As discussed, a successful and innovative company culture is one of the hardest items to replicate in a new market venture, and this is especially true for foreign investors looking to locate a new facility into the U.S. for the first time. Although standard employee policies can vary widely from one country to another, an FDI prospect should carefully consider whether or not the company’s culture and employee policies translate well to the U.S. workforce. Attracting the best talent in the market can be measured in a variety of ways whether the organization’s goals are salary, benefits, or workplace flexibility driven. Employee perks that are meaningful in one market, may not apply in other areas of the country.

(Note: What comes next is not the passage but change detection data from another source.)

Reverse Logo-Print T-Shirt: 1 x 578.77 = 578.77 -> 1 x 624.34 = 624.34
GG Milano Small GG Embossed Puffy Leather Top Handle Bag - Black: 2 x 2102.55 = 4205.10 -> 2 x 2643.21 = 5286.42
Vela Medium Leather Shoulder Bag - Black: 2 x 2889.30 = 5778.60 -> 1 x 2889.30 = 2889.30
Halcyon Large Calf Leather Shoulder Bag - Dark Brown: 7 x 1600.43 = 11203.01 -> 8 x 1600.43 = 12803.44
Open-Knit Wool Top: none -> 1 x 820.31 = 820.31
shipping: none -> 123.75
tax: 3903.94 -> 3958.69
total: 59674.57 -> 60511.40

A company’s careful review of benefits, employee perks, and other fringe benefits should be completed to ensure that the company is aligned competitively with others in the industry with whom it will be competing for labor.

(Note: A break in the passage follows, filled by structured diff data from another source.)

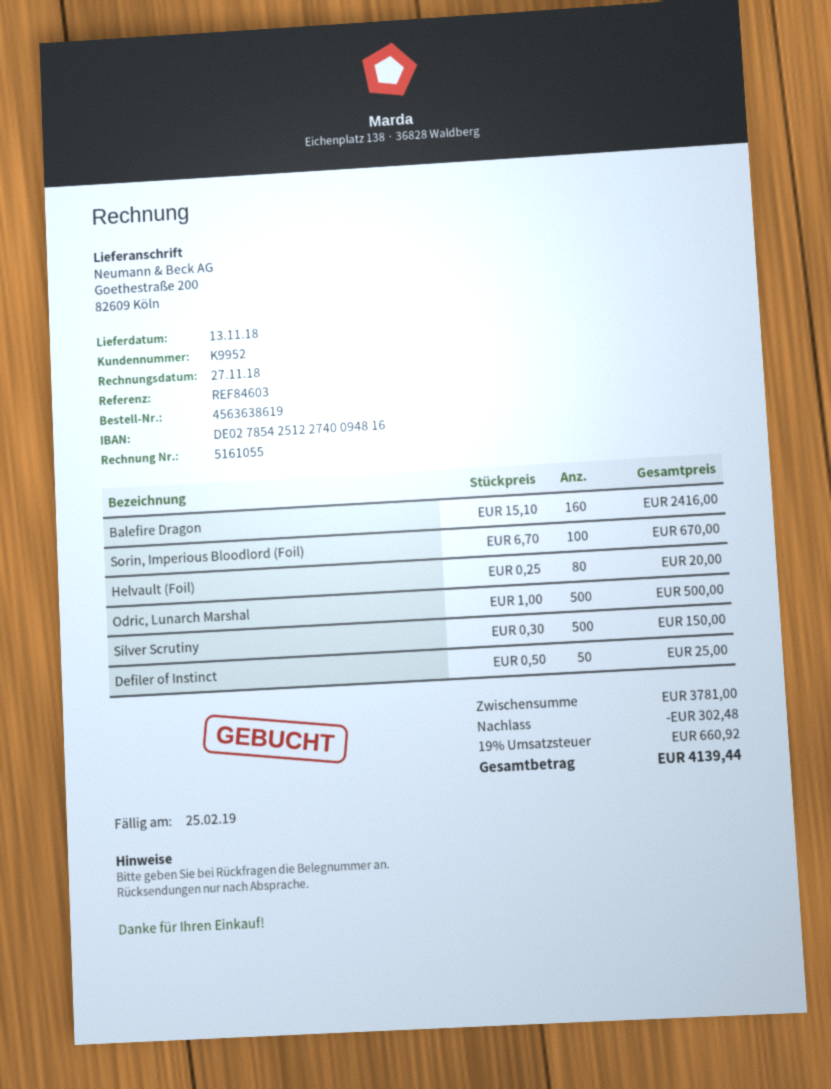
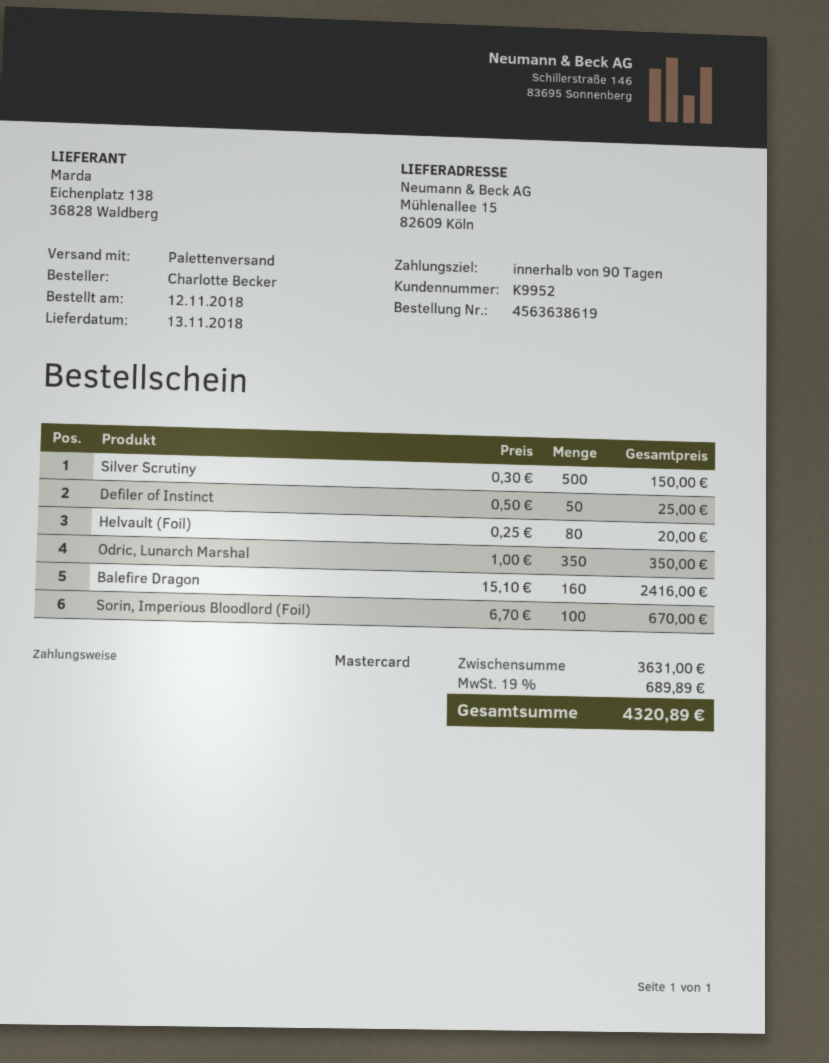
ship to: Goethestraße 200, 82609 Köln -> Mühlenallee 15, 82609 Köln
Odric, Lunarch Marshal: 500 x 1.00 = 500.00 -> 350 x 1.00 = 350.00
subtotal: 3781.00 -> 3631.00
discount: 302.48 -> none
tax: 19% = 660.92 -> 19% = 689.89
total: 4139.44 -> 4320.89

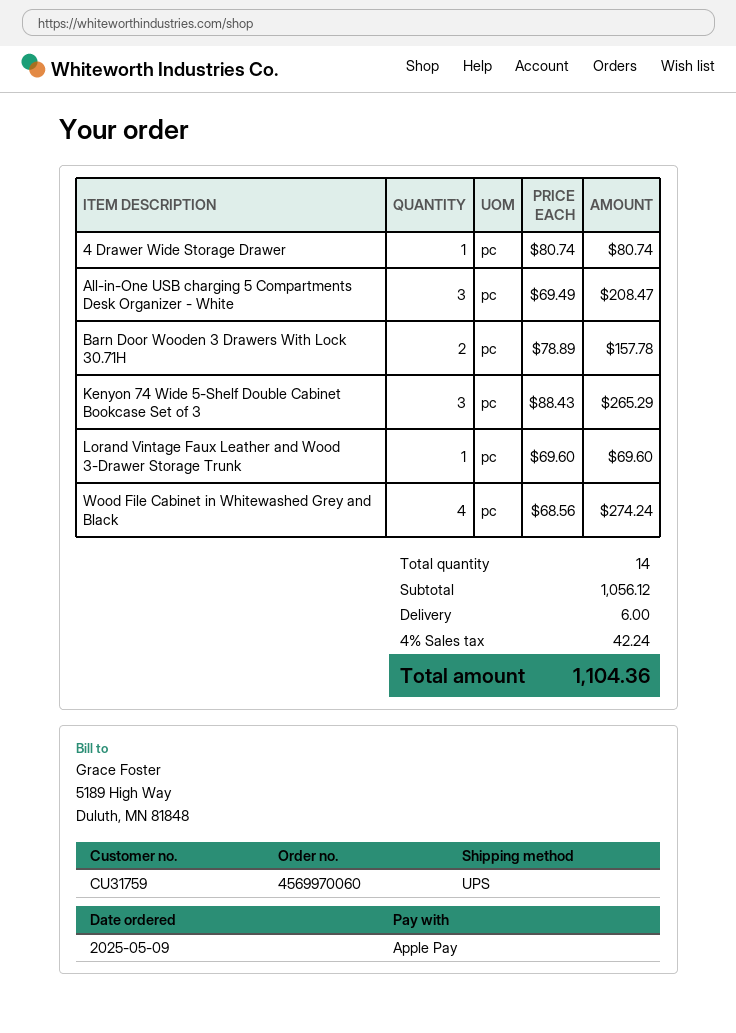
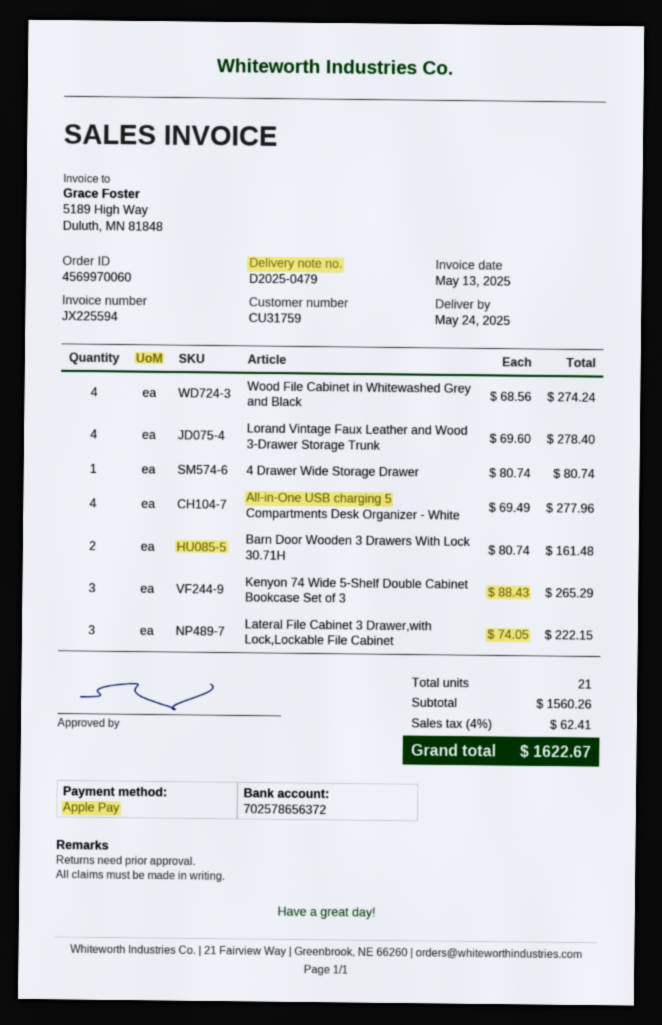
All-in-One USB charging 5 Compartments Desk Organizer - White: 3 x 69.49 = 208.47 -> 4 x 69.49 = 277.96
Barn Door Wooden 3 Drawers With Lock 30.71H: 2 x 78.89 = 157.78 -> 2 x 80.74 = 161.48
Lorand Vintage Faux Leather and Wood 3-Drawer Storage Trunk: 1 x 69.60 = 69.60 -> 4 x 69.60 = 278.40
Lateral File Cabinet 3 Drawer,with Lock,Lockable File Cabinet: none -> 3 x 74.05 = 222.15
total quantity: 14 -> 21
subtotal: 1056.12 -> 1560.26
shipping: 6.00 -> none
tax: 4% = 42.24 -> 4% = 62.41
total: 1104.36 -> 1622.67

There are numerous data sources and experts who can provide the level of detail and analytics required when making a significant decision as to where to establish investment and jobs. As part of the overall site selection process, a labor and demographics study can be completed to show areas of the U.S. where experienced employees or new graduates with certain skill sets and skill traits can be found more readily.
Ultimately, any company will want to ensure that — through the site selection process — it is creating a framework for the new facility’s success. As the U.S. continues to refine the process for securing H-1B visas, companies will have to rethink their hiring and employment strategies, as it may not be possible to transplant an existing workforce into the selected U.S. market. As such, companies will have to remain aware of U.S. workforce trends to ensure that their employee attraction, retention, training, and development policies remain competitive within the U.S. market and the preferred local site location.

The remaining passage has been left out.